• _AIM OF THE TASK_: Scan the material below for "respect", then return each line that contains it.

• _THE DATA_:

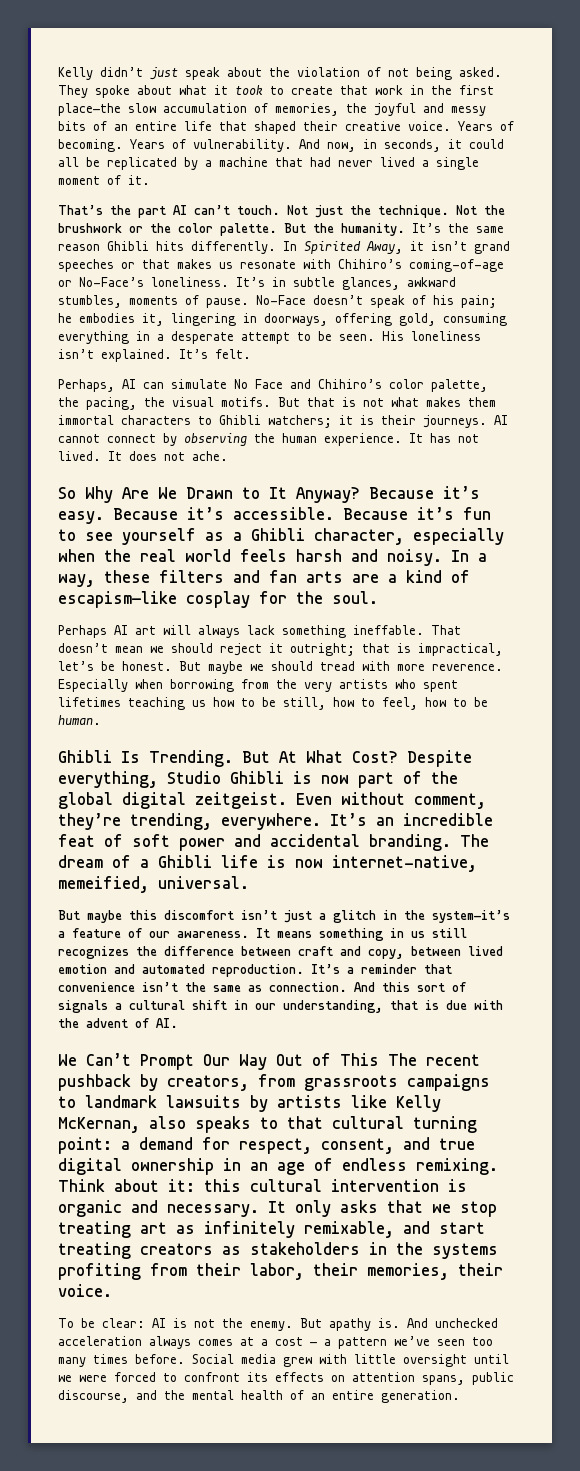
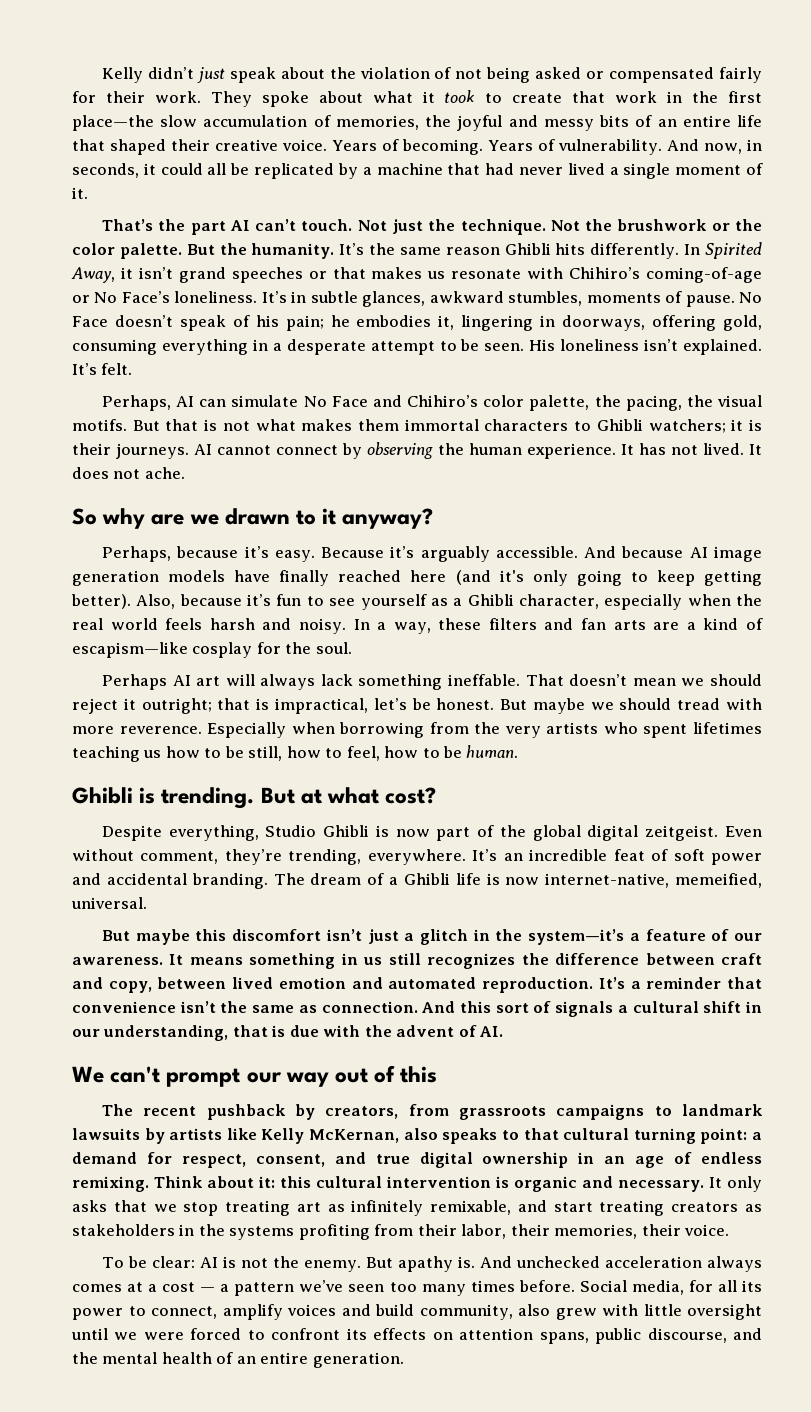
- Kelly didn’t just speak about the violation of not being asked.
+ Kelly didn’t just speak about the violation of not being asked or compensated fairly for their work.
- In Spirited Away, it isn’t grand speeches or that makes us resonate with Chihiro’s coming-of-age or No-Face’s loneliness.
+ In Spirited Away, it isn’t grand speeches or that makes us resonate with Chihiro’s coming-of-age or No Face’s loneliness.
- No-Face doesn’t speak of his pain; he embodies it, lingering in doorways, offering gold, consuming everything in a desperate attempt to be seen.
+ No Face doesn’t speak of his pain; he embodies it, lingering in doorways, offering gold, consuming everything in a desperate attempt to be seen.
- So Why Are We Drawn to It Anyway? Because it’s easy. Because it’s accessible. Because it’s fun to see yourself as a Ghibli character, especially when the real world feels harsh and noisy.
+ So why are we drawn to it anyway?
+ Perhaps, because it’s easy. Because it’s arguably accessible. And because AI image generation models have finally reached here (and it's only going to keep getting better). Also, because it’s fun to see yourself as a Ghibli character, especially when the real world feels harsh and noisy.
- Ghibli Is Trending. But At What Cost? Despite everything, Studio Ghibli is now part of the global digital zeitgeist.
+ Ghibli is trending. But at what cost?
+ Despite everything, Studio Ghibli is now part of the global digital zeitgeist.
- We Can’t Prompt Our Way Out of This The recent pushback by creators, from grassroots campaigns to landmark lawsuits by artists like Kelly McKernan, also speaks to that cultural turning point: a demand for respect, consent, and true digital ownership in an age of endless remixing.
+ We can't prompt our way out of this
+ The recent pushback by creators, from grassroots campaigns to landmark lawsuits by artists like Kelly McKernan, also speaks to that cultural turning point: a demand for respect, consent, and true digital ownership in an age of endless remixing.
- Social media grew with little oversight until we were forced to confront its effects on attention spans, public discourse, and the mental health of an entire generation.
+ Social media, for all its power to connect, amplify voices and build community, also grew with little oversight until we were forced to confront its effects on attention spans, public discourse, and the mental health of an entire generation.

• _RESPONSE FOR THIS EXERCISE_:
- We Can’t Prompt Our Way Out of This The recent pushback by creators, from grassroots campaigns to landmark lawsuits by artists like Kelly McKernan, also speaks to that cultural turning point: a demand for respect, consent, and true digital ownership in an age of endless remixing.
+ The recent pushback by creators, from grassroots campaigns to landmark lawsuits by artists like Kelly McKernan, also speaks to that cultural turning point: a demand for respect, consent, and true digital ownership in an age of endless remixing.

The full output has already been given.